Desde ese momento, la joven empezó a sentirse maltratada, a recibir “miradas feas y acusaciones sobre qué se había hecho”, a escuchar que hacían llamadas a la guardia policial. El médico José Daniel Martín, que la atendió, le informó que estaba teniendo un aborto espontáneo. Belén afirma –y lo repitió en cada una de sus declaraciones– que no sabía que estaba embarazada. Fue condenada el 19 de abril de este año.

En el expediente figura que la jefa de Parteras acudió por indicación del médico Martín, con la Guardia Policial del Avellaneda a los baños del hospital “a la búsqueda del producto que habría expulsado” Belén. En un baño –existen contradicciones acerca de en cuál de ellos, ya que hay varios–, encuentran un feto y automáticamente es nombrado por médicos, médicas, policías y operadores judiciales como “hijo” de Belén, sin que se haya realizado ningún estudio de ADN que corrobore el vínculo, hasta el día de hoy.
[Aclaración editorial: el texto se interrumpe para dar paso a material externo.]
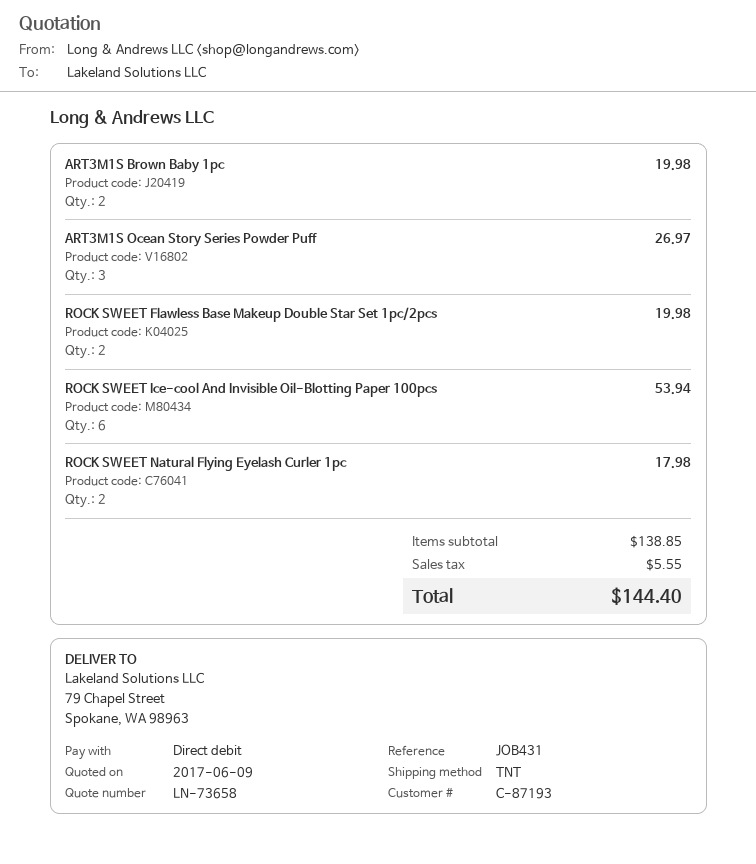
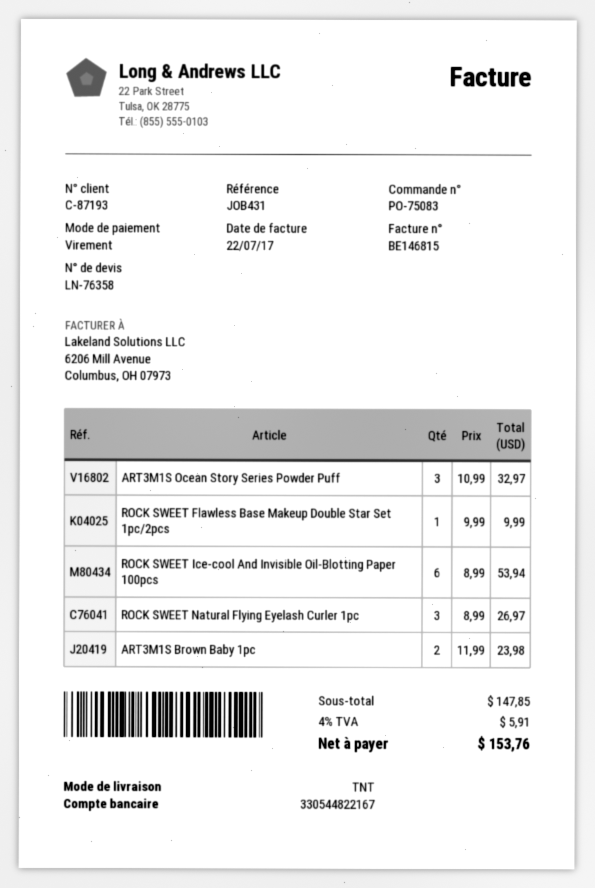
quote number: LN-73658 -> LN-76358
payment method: direct debit -> bank transfer
ART3M1S Brown Baby 1pc: 2 for 19.98 -> 2 for 23.98
ART3M1S Ocean Story Series Powder Puff: 3 for 26.97 -> 3 for 32.97
ROCK SWEET Flawless Base Makeup Double Star Set 1pc/2pcs: 2 for 19.98 -> 1 for 9.99
ROCK SWEET Natural Flying Eyelash Curler 1pc: 2 for 17.98 -> 3 for 26.97
subtotal: 138.85 -> 147.85
tax: 5.55 -> 5.91
total: 144.40 -> 153.76

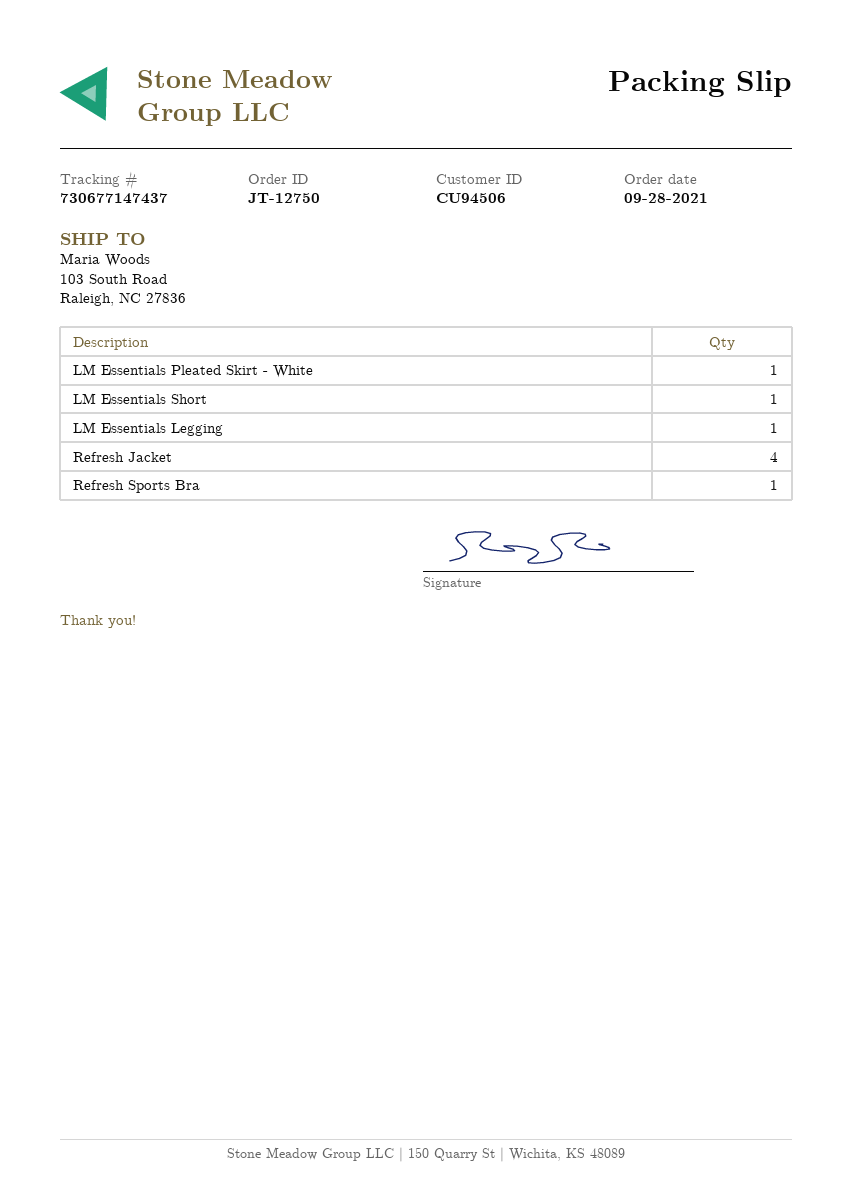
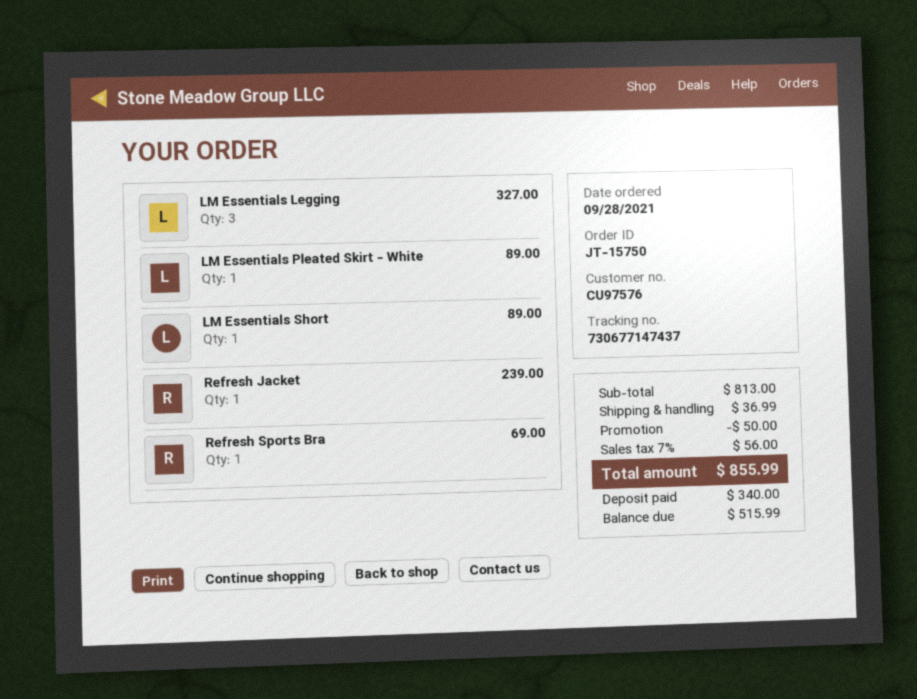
order number: JT-12750 -> JT-15750
customer number: CU94506 -> CU97576
LM Essentials Legging: 1 -> 3
Refresh Jacket: 4 -> 1

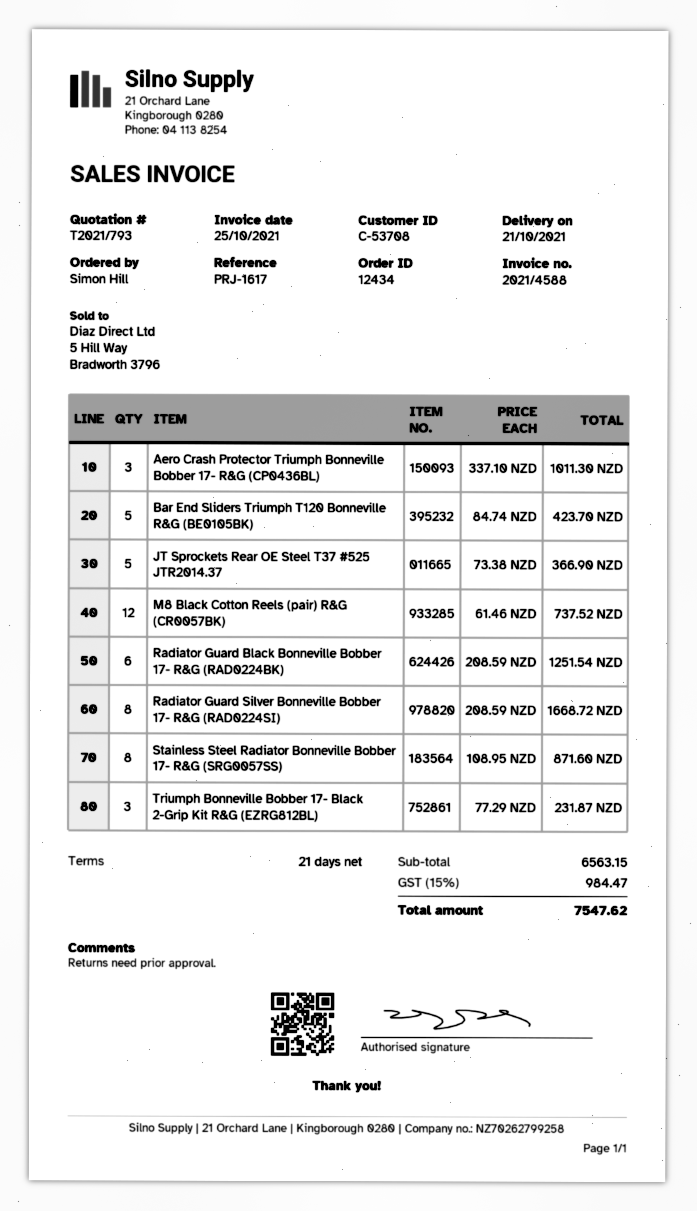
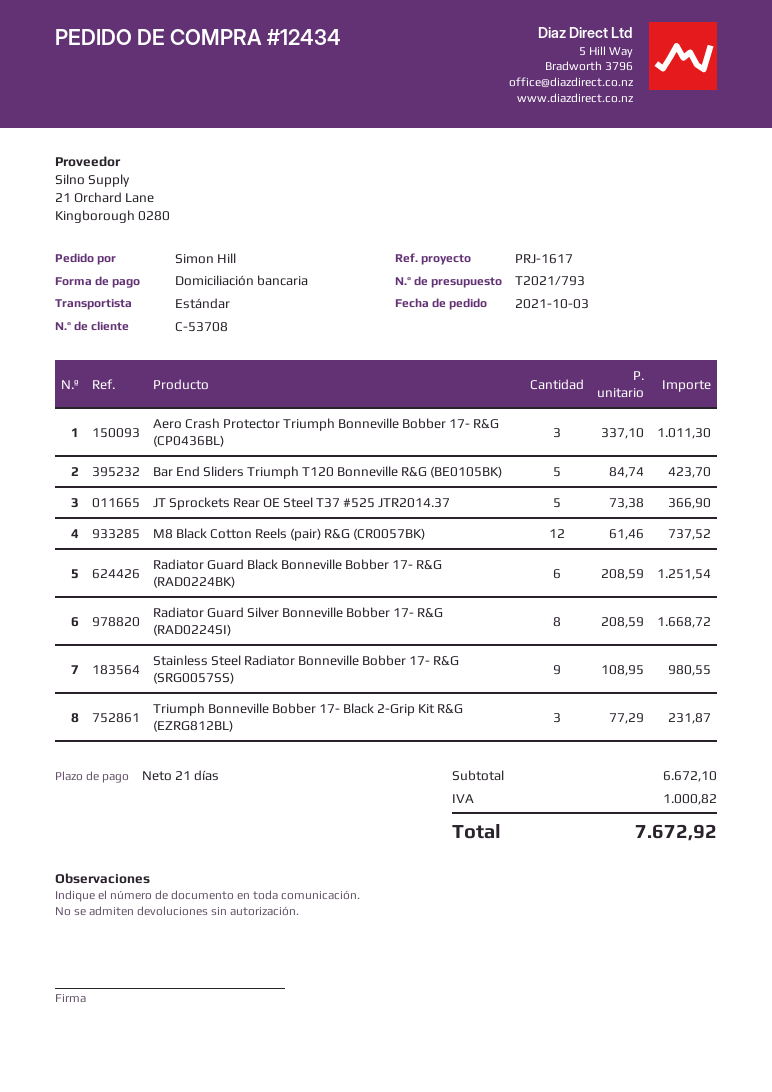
Stainless Steel Radiator Bonneville Bobber 17- R&G (SRG0057SS): 8 x 108.95 = 871.60 -> 9 x 108.95 = 980.55
subtotal: 6563.15 -> 6672.10
tax: 984.47 -> 1000.82
total: 7547.62 -> 7672.92

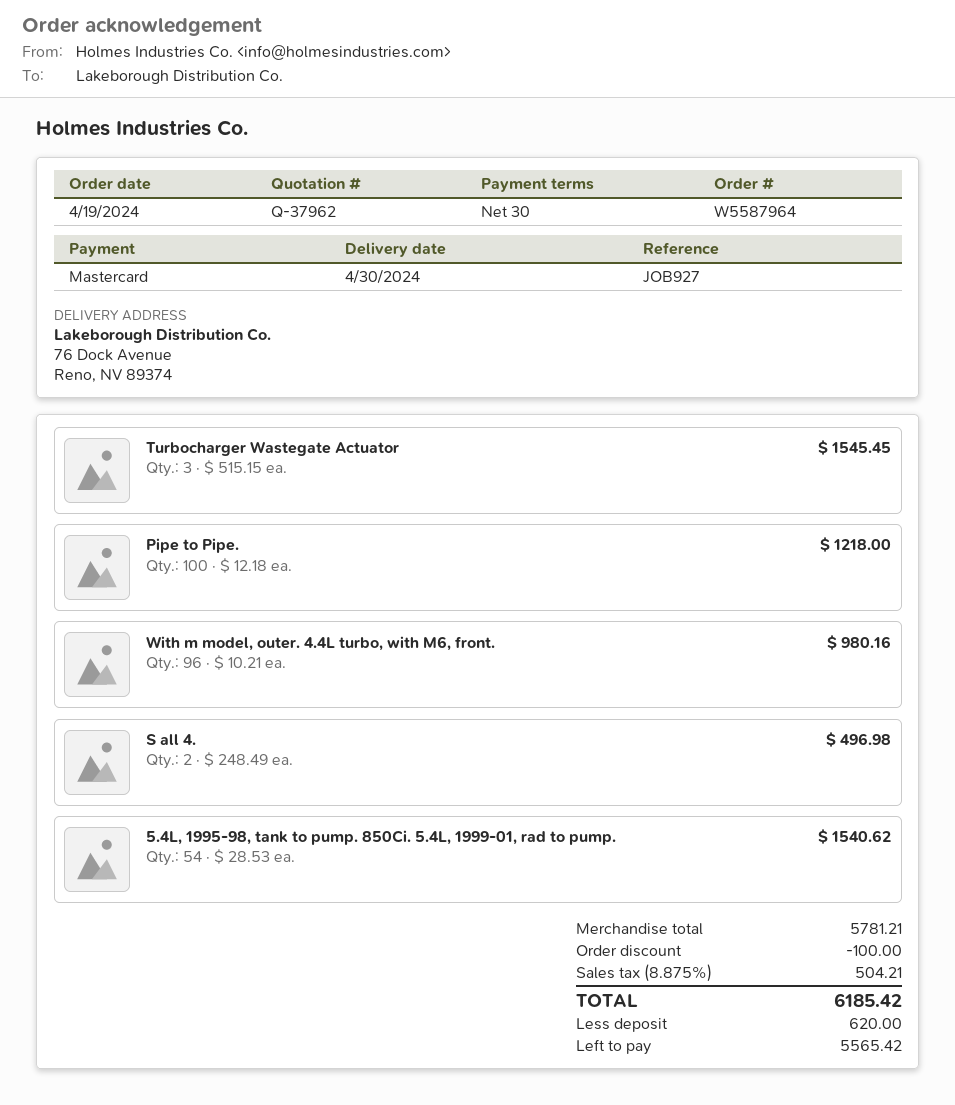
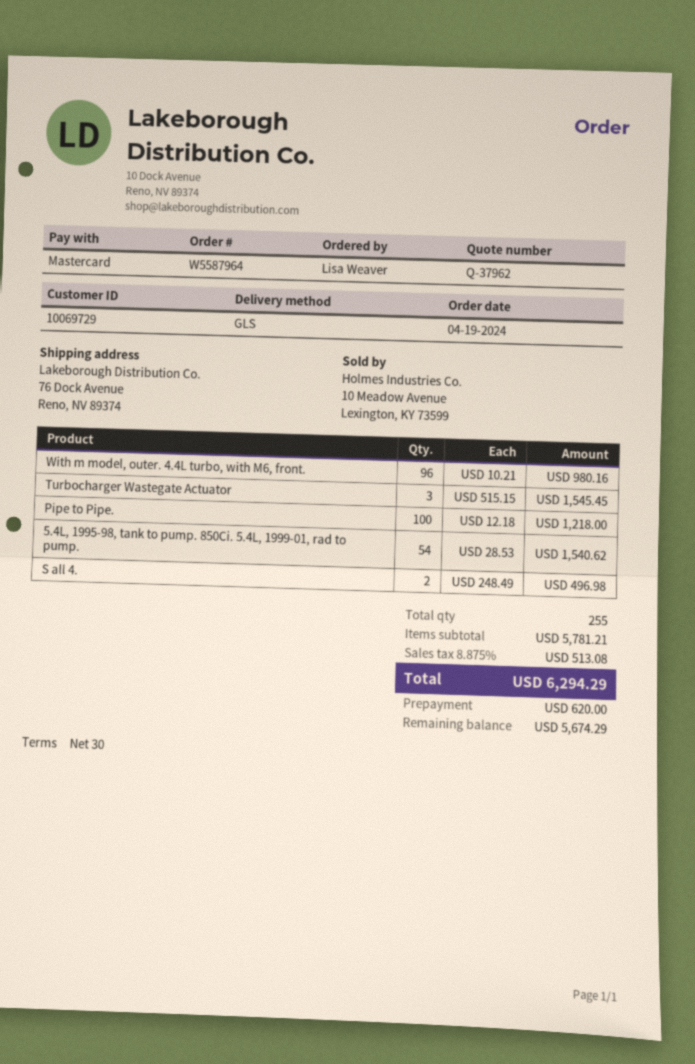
discount: 100.00 -> none
tax: 8.875% = 504.21 -> 8.875% = 513.08
total: 6185.42 -> 6294.29
balance: 5565.42 -> 5674.29

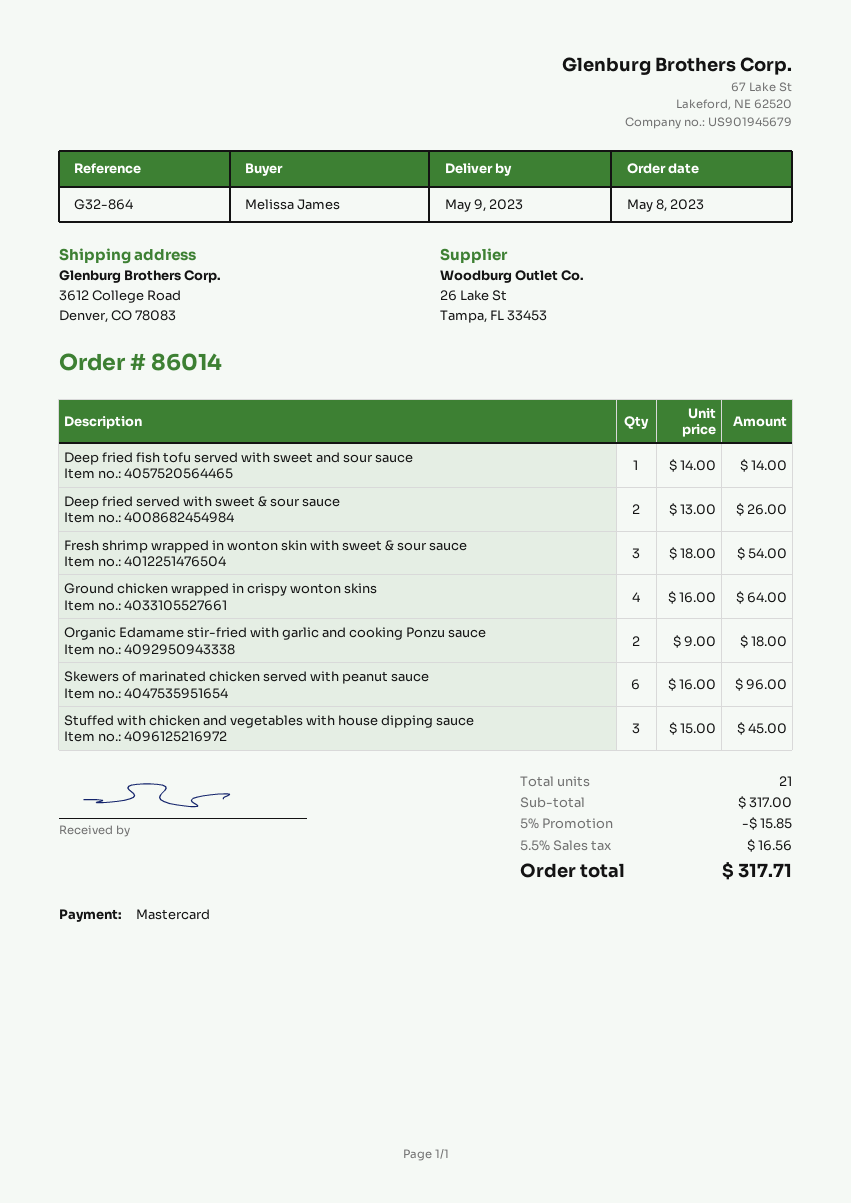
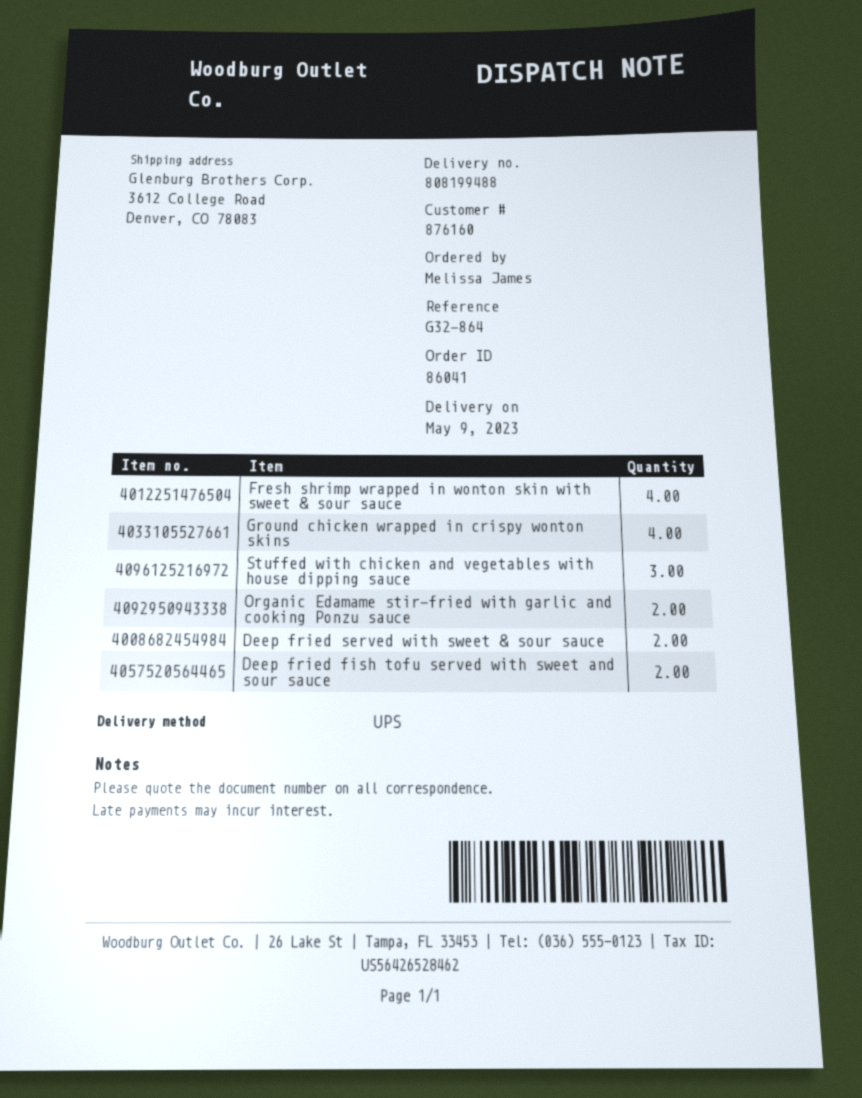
order number: 86014 -> 86041
Deep fried fish tofu served with sweet and sour sauce: 1 -> 2
Fresh shrimp wrapped in wonton skin with sweet & sour sauce: 3 -> 4
Skewers of marinated chicken served with peanut sauce: 6 -> none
Belén declaró también ante el tribunal que “un enfermero me trajo un feto en una cajita y me insultó por lo que le había hecho. Yo le decía eso no es mío y me decía mirá, este es tu hijo”. También declaró que “cuando despertó del legrado en su cama de la Sala 5 estaba rodeada por varios policías que le inspeccionaban sus partes”. Deza destacó que ese tipo de acciones son formas de torturas y tratos degradantes, tal como lo definió en 2013 el Informe del Relator Especial sobre la Tortura y otros tratos o penas crueles, inhumanos o degradantes, de la Comisión contra la Tortura de la ONU, Juan Méndez. Sin embargo, ninguno de los abogados que representaron a Belén a lo largo del proceso penal las cuestionó.